Réinvestissement et informatisation
« Le Bloc Québécois demande un réinvestissement en immigration afin de traiter les arrérages de dossier et améliorer les délais, insiste Monique Pauzé. Il est par ailleurs encore aberrant que certaines formalités prennent autant de temps faute de main-d’œuvre. On peut penser à la simple impression de la carte de résident permanent qui prend jusqu’à 120 jours, et ce, même si les demandeurs sont officiellement reçus.
Le Bloc Québécois propose aussi de procéder à une mise à niveau afin d’informatiser le traitement des demandes.
« Il est inconcevable en 2020 que les dossiers procèdent encore en version papier, ce qui multiplie les risques de perte de documents. Le contexte de la COVID-19 a également mis en lumière les lacunes du traitement papier des dossiers, les agents n’ayant pas pu continuer à traiter les demandes dans le contexte du télétravail », déplore la députée de Repentigny.
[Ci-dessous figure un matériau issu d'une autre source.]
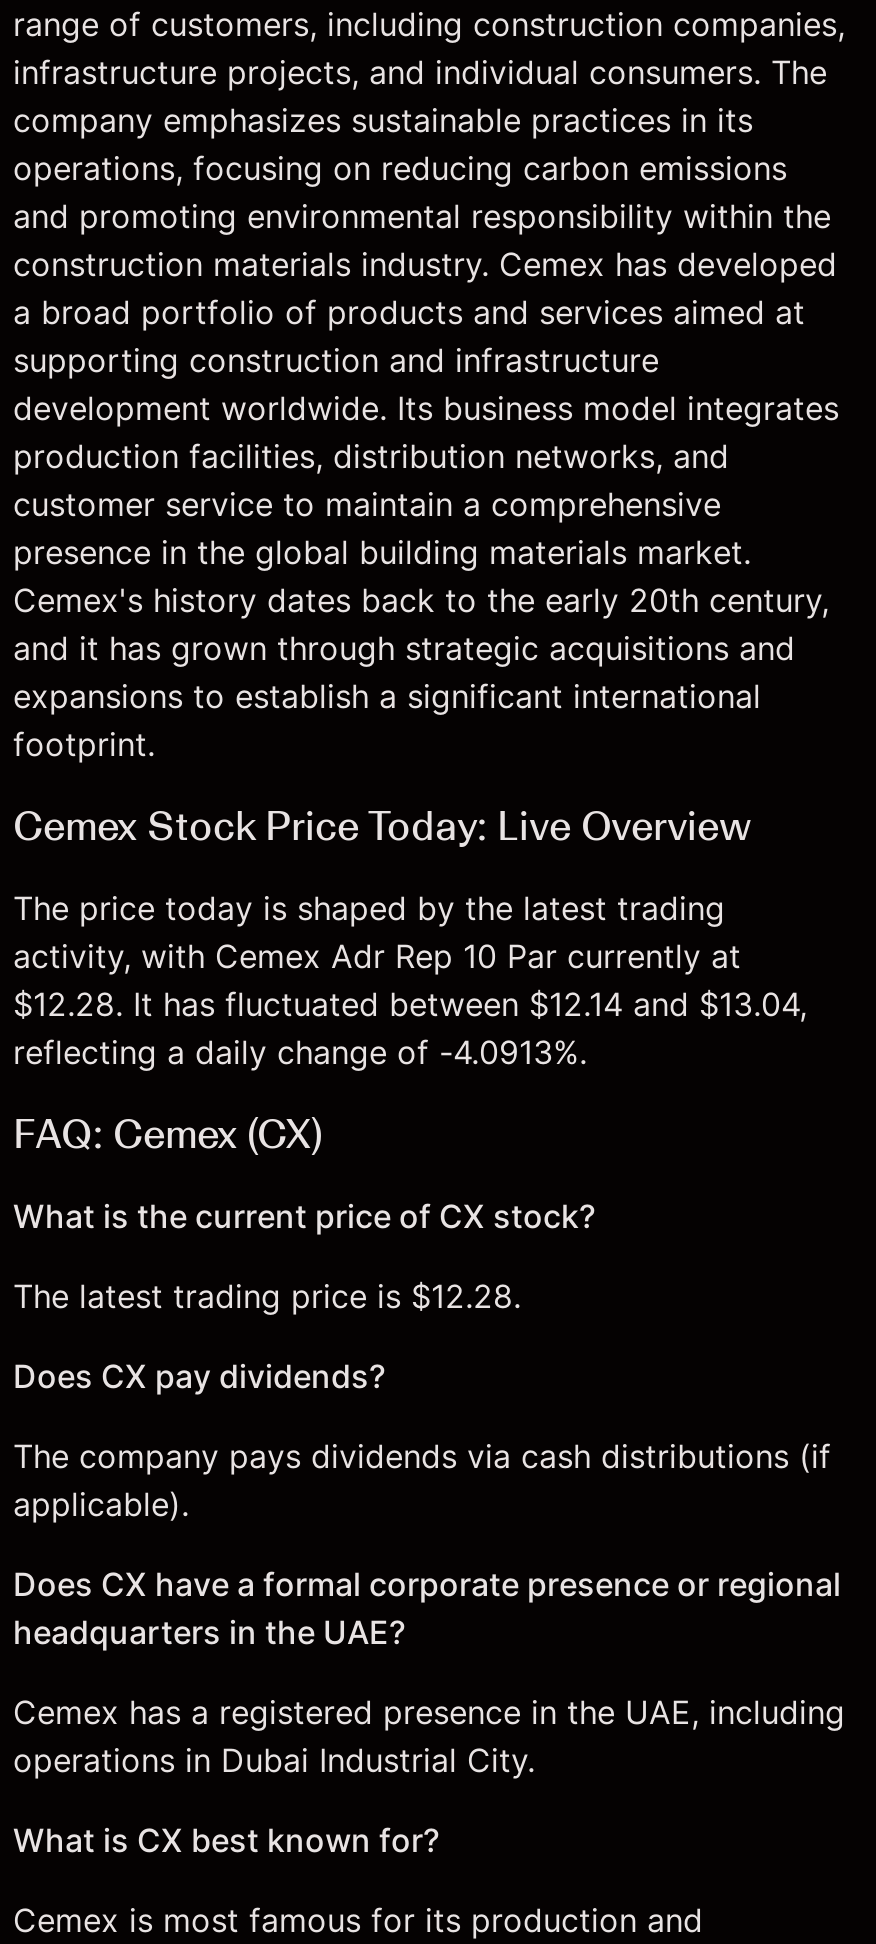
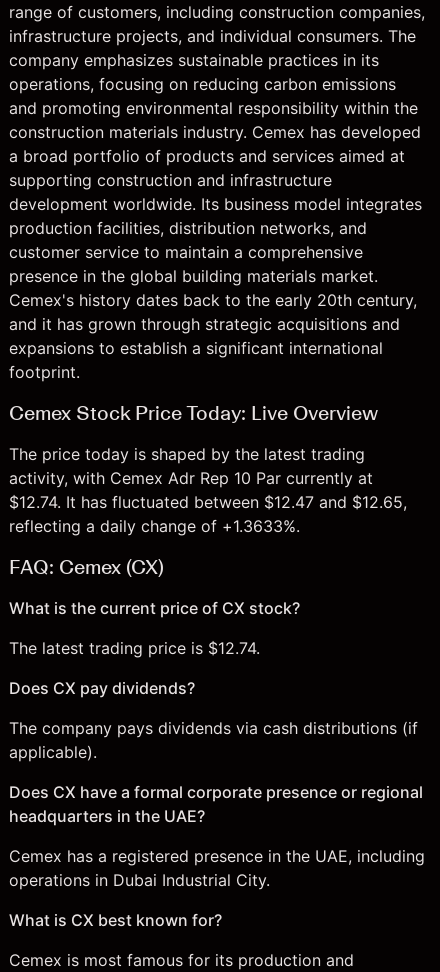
- $12.28. It has fluctuated between $12.14 and $13.04,
+ $12.74. It has fluctuated between $12.47 and $12.65,

- reflecting a daily change of -4.0913%.
+ reflecting a daily change of +1.3633%.

- The latest trading price is $12.28.
+ The latest trading price is $12.74.
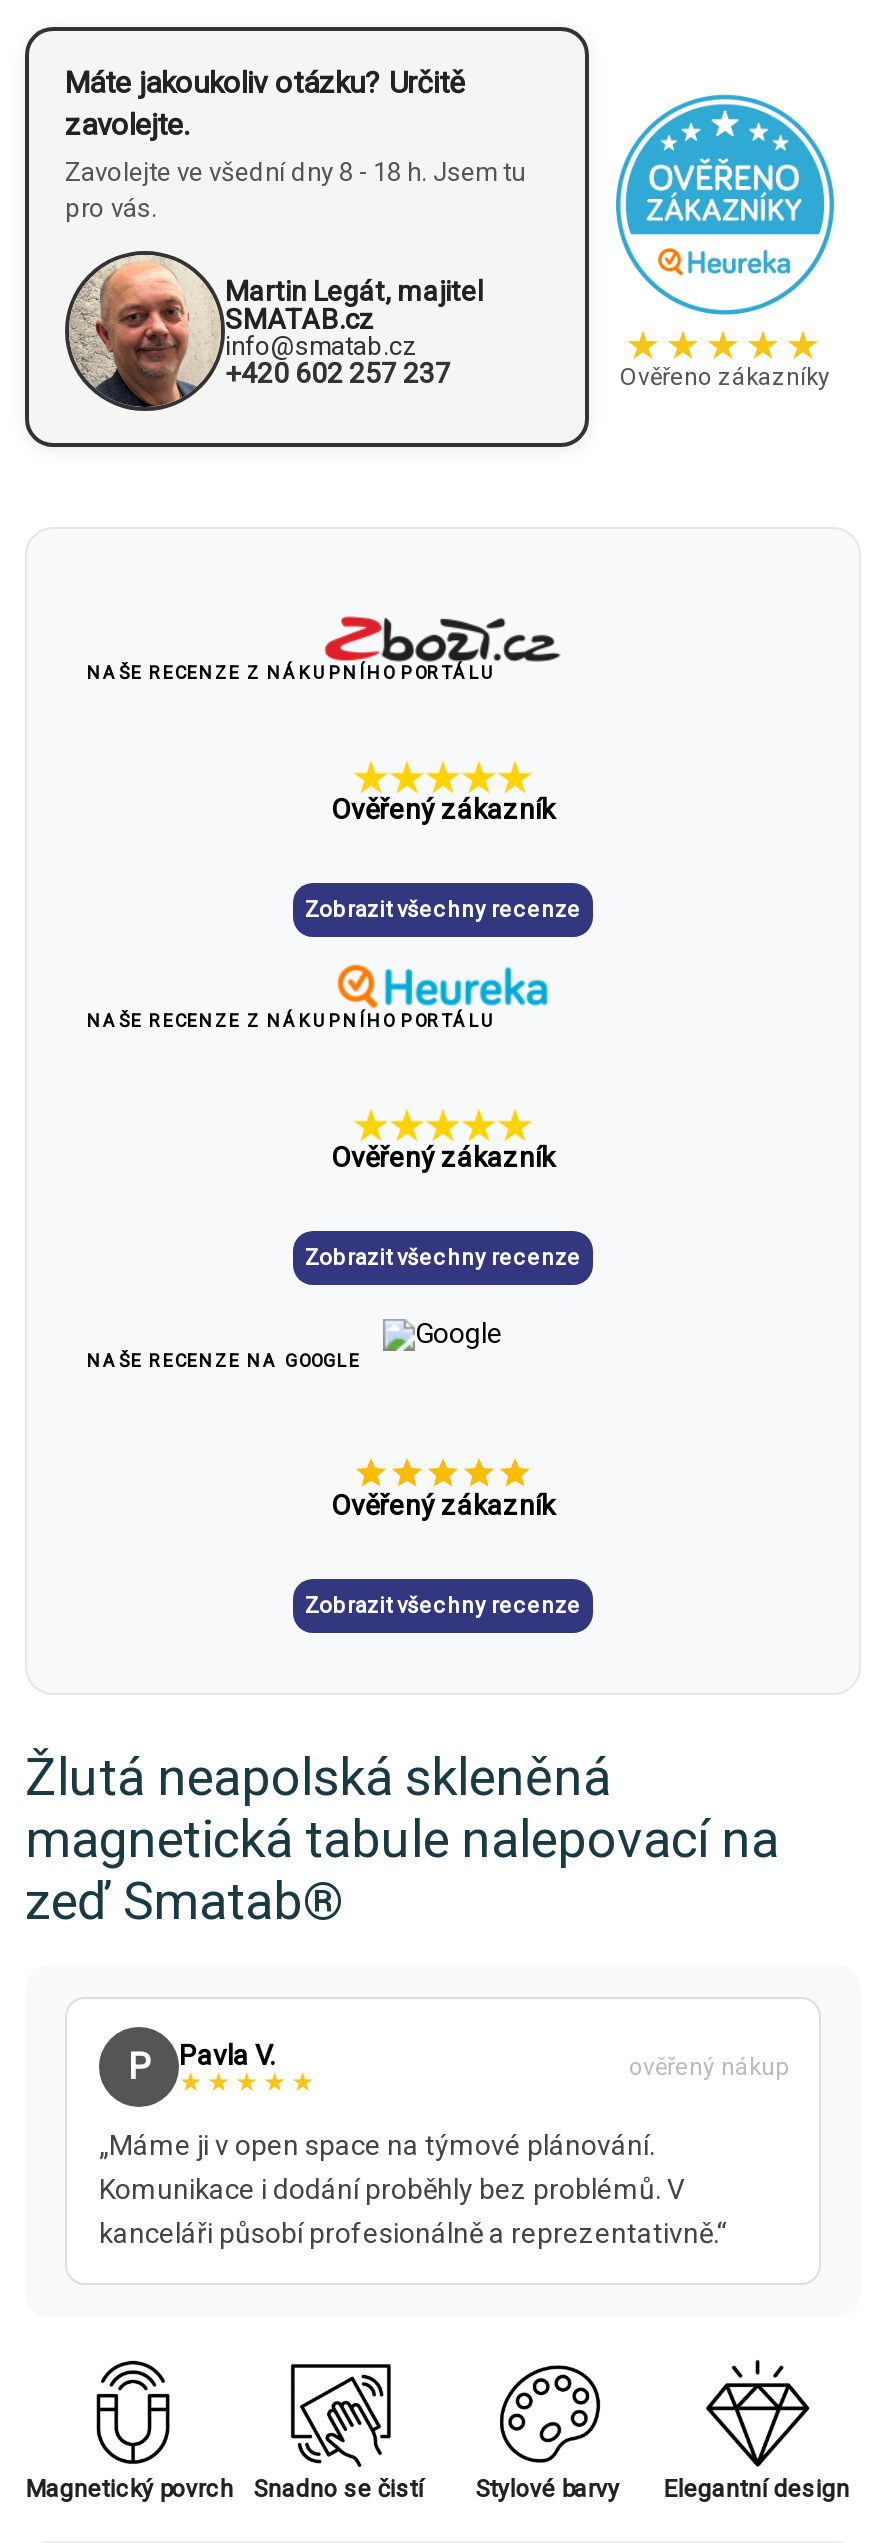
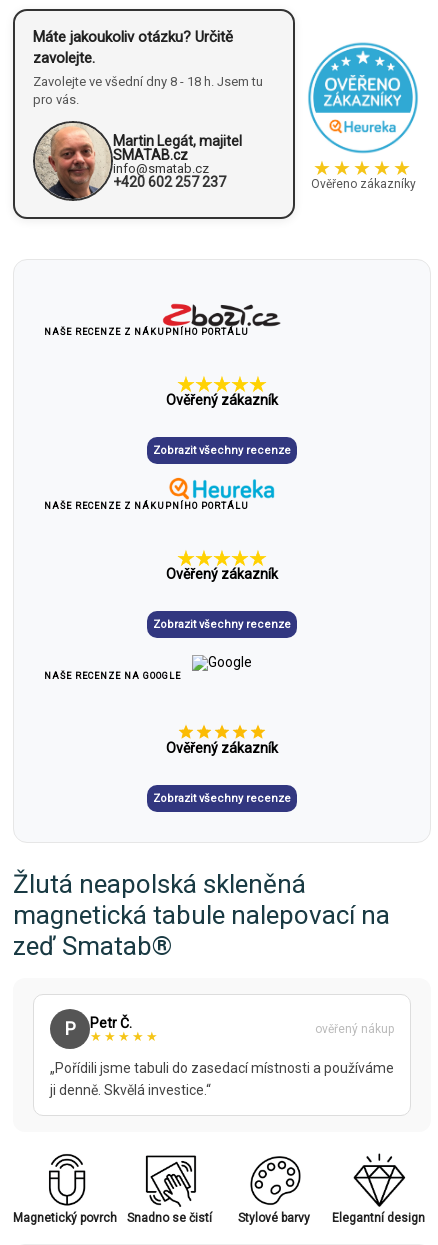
- Pavla V.
+ Petr Č.

- „Máme ji v open space na týmové plánování.
- Komunikace i dodání proběhly bez problémů. V
- kanceláři působí profesionálně a reprezentativně.“
+ „Pořídili jsme tabuli do zasedací místnosti a používáme
+ ji denně. Skvělá investice.“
« Nous n’avons pas choisi tout ceci, conclu Josianne Théberge. Nous nous sommes rencontrés, nous sommes tombés amoureux et nous faisons tout pour que mon parrainage se fasse dans les règles de l’art. C’est pour cette raison que je suis si indignée du silence du ministre et de voir que le Chemin Roxham est encore aujourd’hui passage V.I.P. pour entrer au Canada. Si mon mari était arrivé des États-Unis , un transport l’aurait déjà amené à l’hôtel où il aurait fait sa quarantaine et il serait avec moi au moment où je vous parle. C’est déplorable. »
Josianne Théberge et Monique Pauzé (si cette dernière n’est plus en isolement) comptent participer à la deuxième manifestation pour la réunification des familles en instance de parrainage le 19 septembre de 13h00 à 15h00 devant les bureaux d’Immigration Canada au 1010 Saint-Antione Ouest à Montréal, tout près du Métro Bonaventure.